What to work on ::
Lift out all lines below that contain "none".

(Collected data entries)
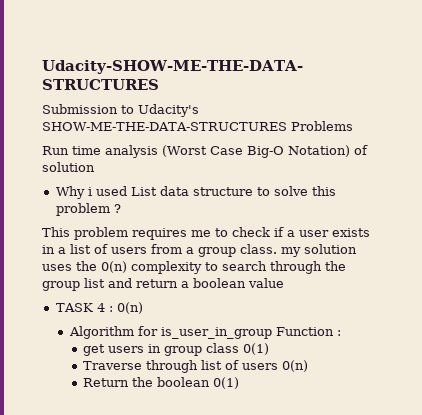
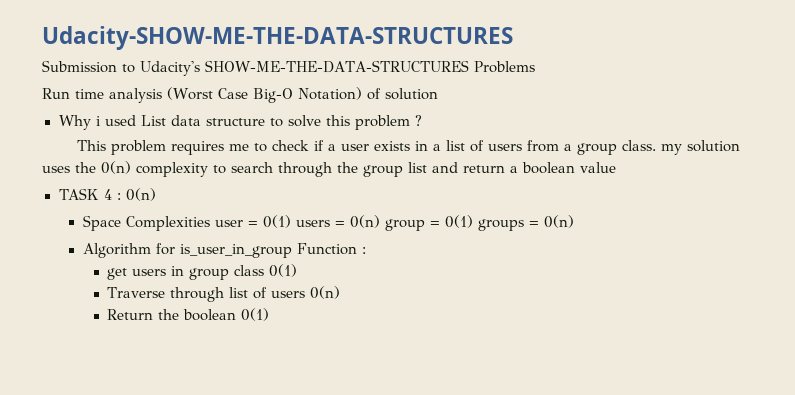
(143, 308) none -> [82,215,574,231] // Space Complexities user = 0(1) users = 0(n) group = 0(1) groups = 0(n)

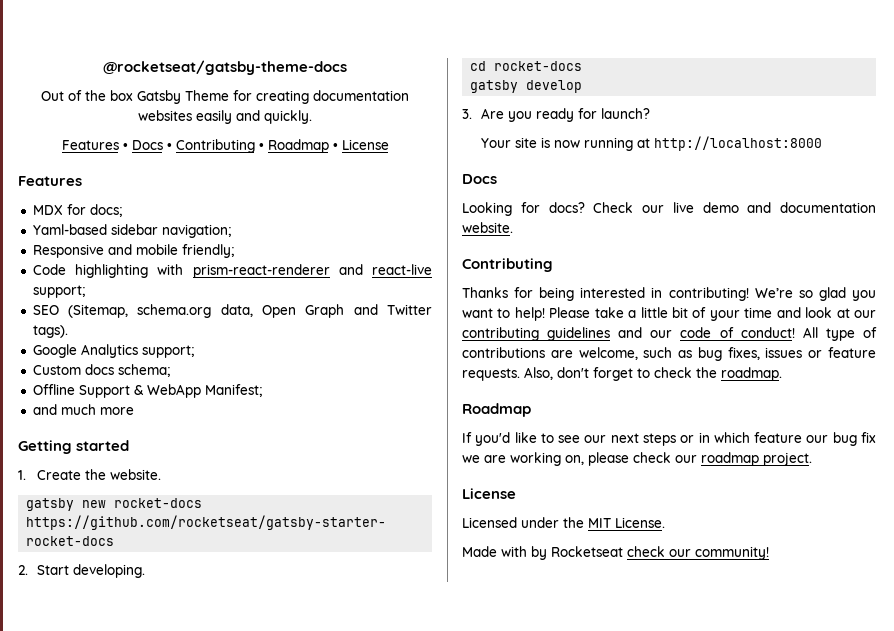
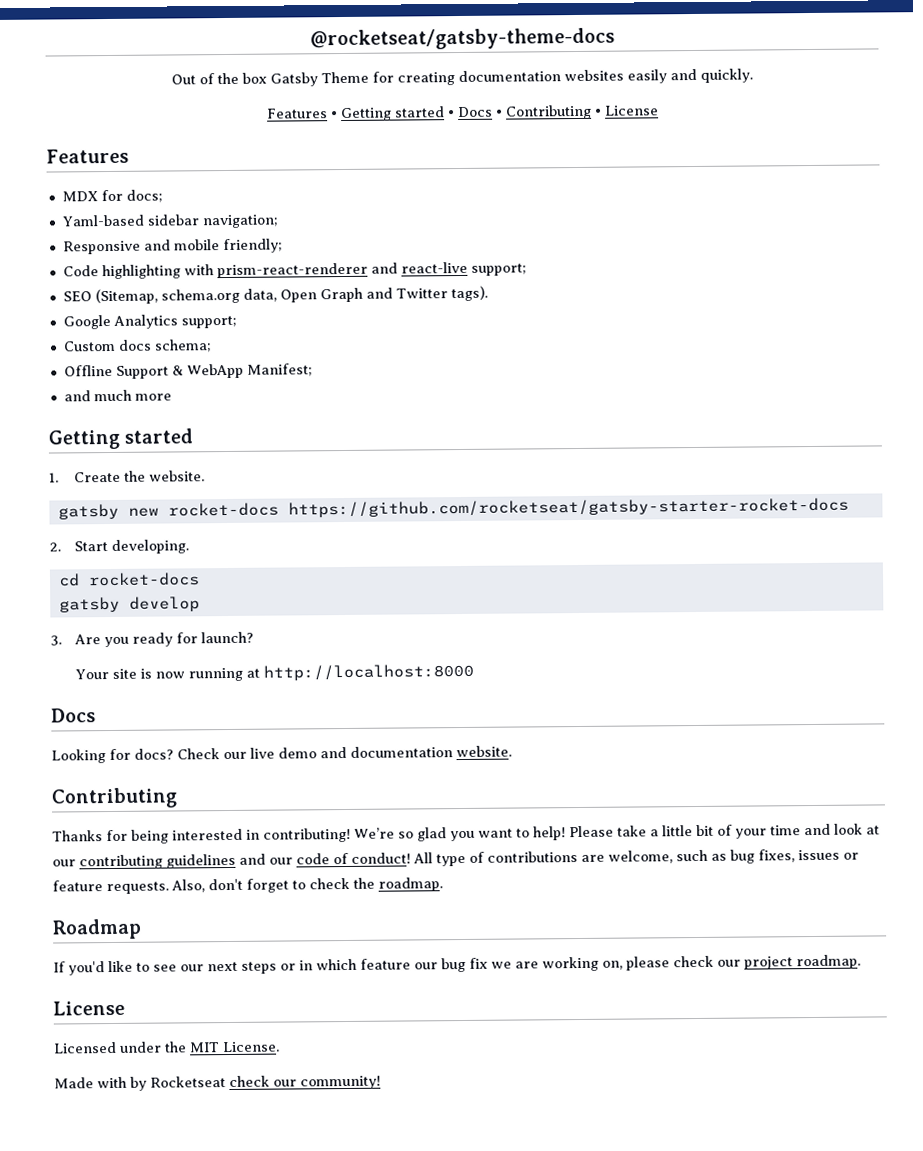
(128, 146) none -> [340,106,455,122] Getting started •
[267,139,338,153] Roadmap • -> (602, 112) none
[701,452,812,466] roadmap project. -> [744,954,861,970] project roadmap.

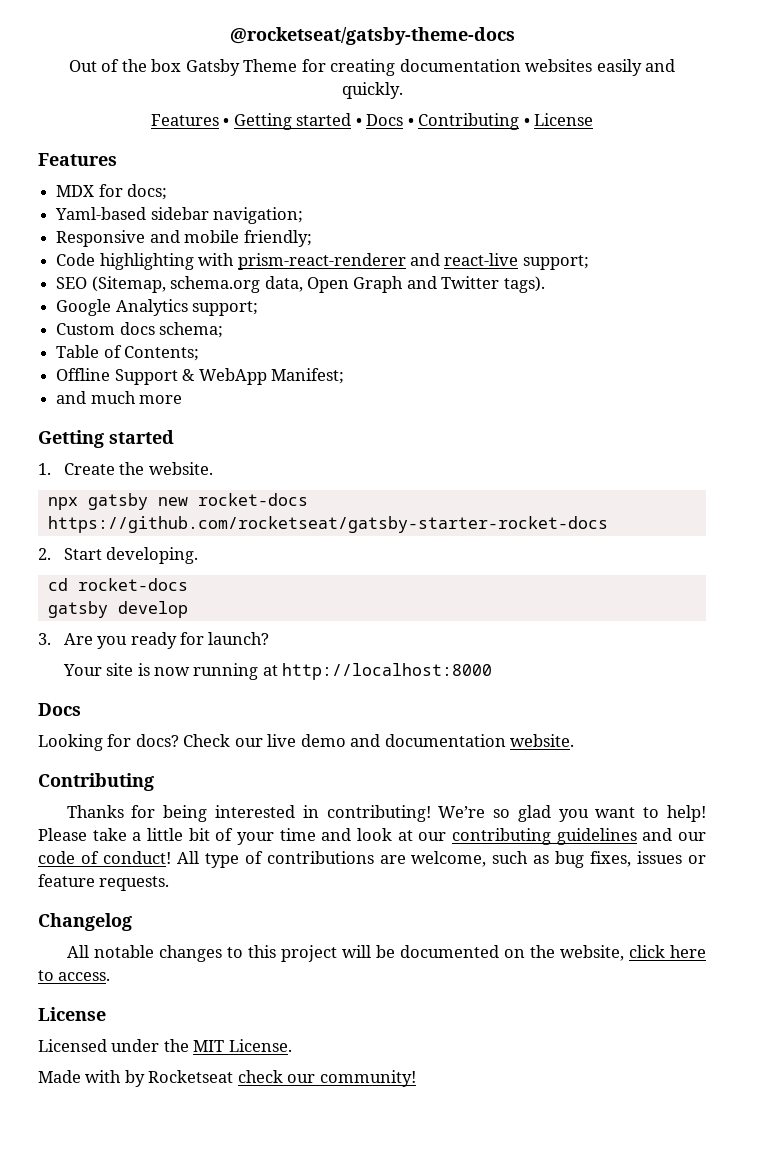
(212, 346) none -> [56,345,200,361] // Table of Contents;
(206, 476) none -> [47,497,78,510] npx
[171,877,443,893] [52,918,142,940] [53,954,861,976] Also, don't forget to check the roadmap. // Roadmap // If you'd like to see our next steps or in which feature our bug fix we are working on, please check our project roadmap. -> [38,913,132,931] [66,945,707,962] [38,970,111,981] // Changelog // All notable changes to this project will be documented on the website, click here to access.

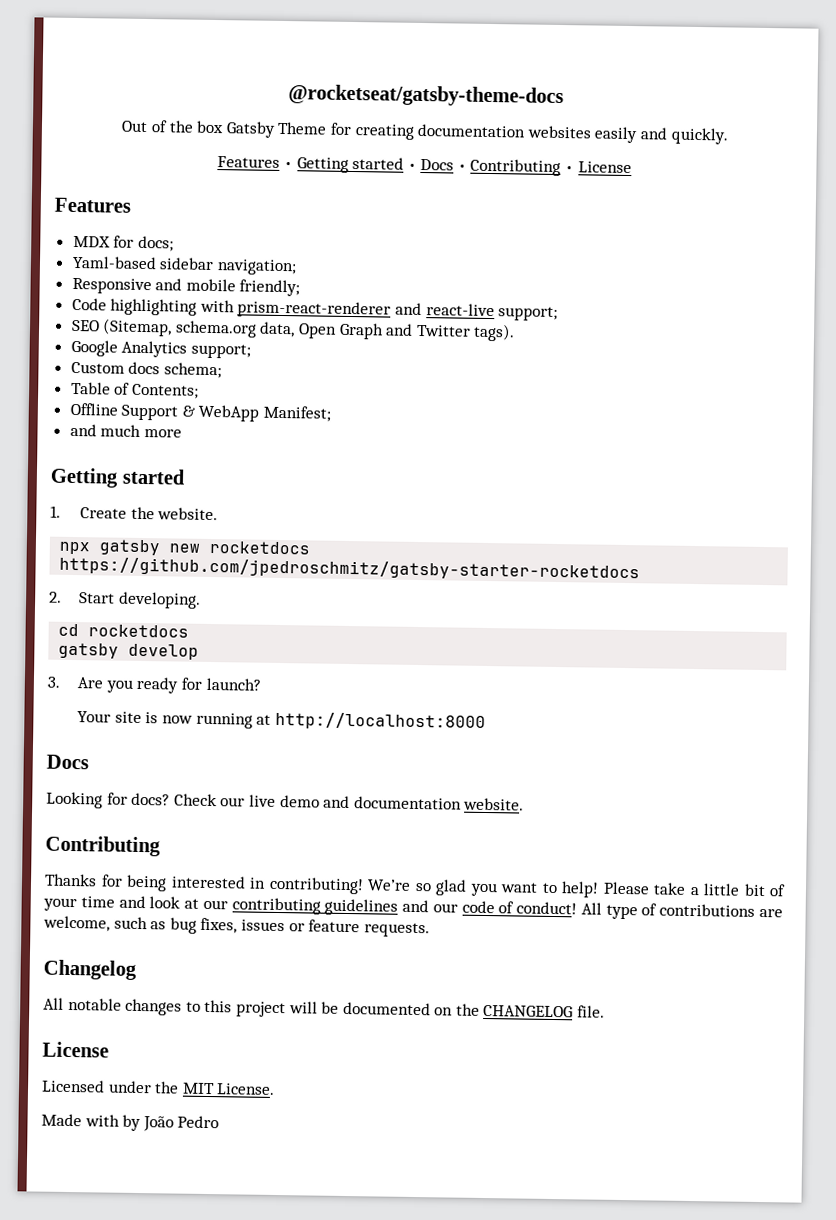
[197,493,308,506] [47,516,608,533] rocket-docs https://github.com/rocketseat/gatsby-starter-rocket-docs -> [209,540,311,555] [59,556,641,582] rocketdocs https://github.com/jpedroschmitz/gatsby-starter-rocketdocs
[77,578,188,591] rocket-docs -> [88,624,190,638] rocketdocs
[559,945,707,961] [38,970,111,981] website, click here to access. -> [483,1004,606,1018] CHANGELOG file.
[148,1070,416,1087] Rocketseat check our community! -> [142,1115,220,1132] João Pedro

Solution ::
(143, 308) none -> [82,215,574,231] // Space Complexities user = 0(1) users = 0(n) group = 0(1) groups = 0(n)
(128, 146) none -> [340,106,455,122] Getting started •
[267,139,338,153] Roadmap • -> (602, 112) none
(212, 346) none -> [56,345,200,361] // Table of Contents;
(206, 476) none -> [47,497,78,510] npx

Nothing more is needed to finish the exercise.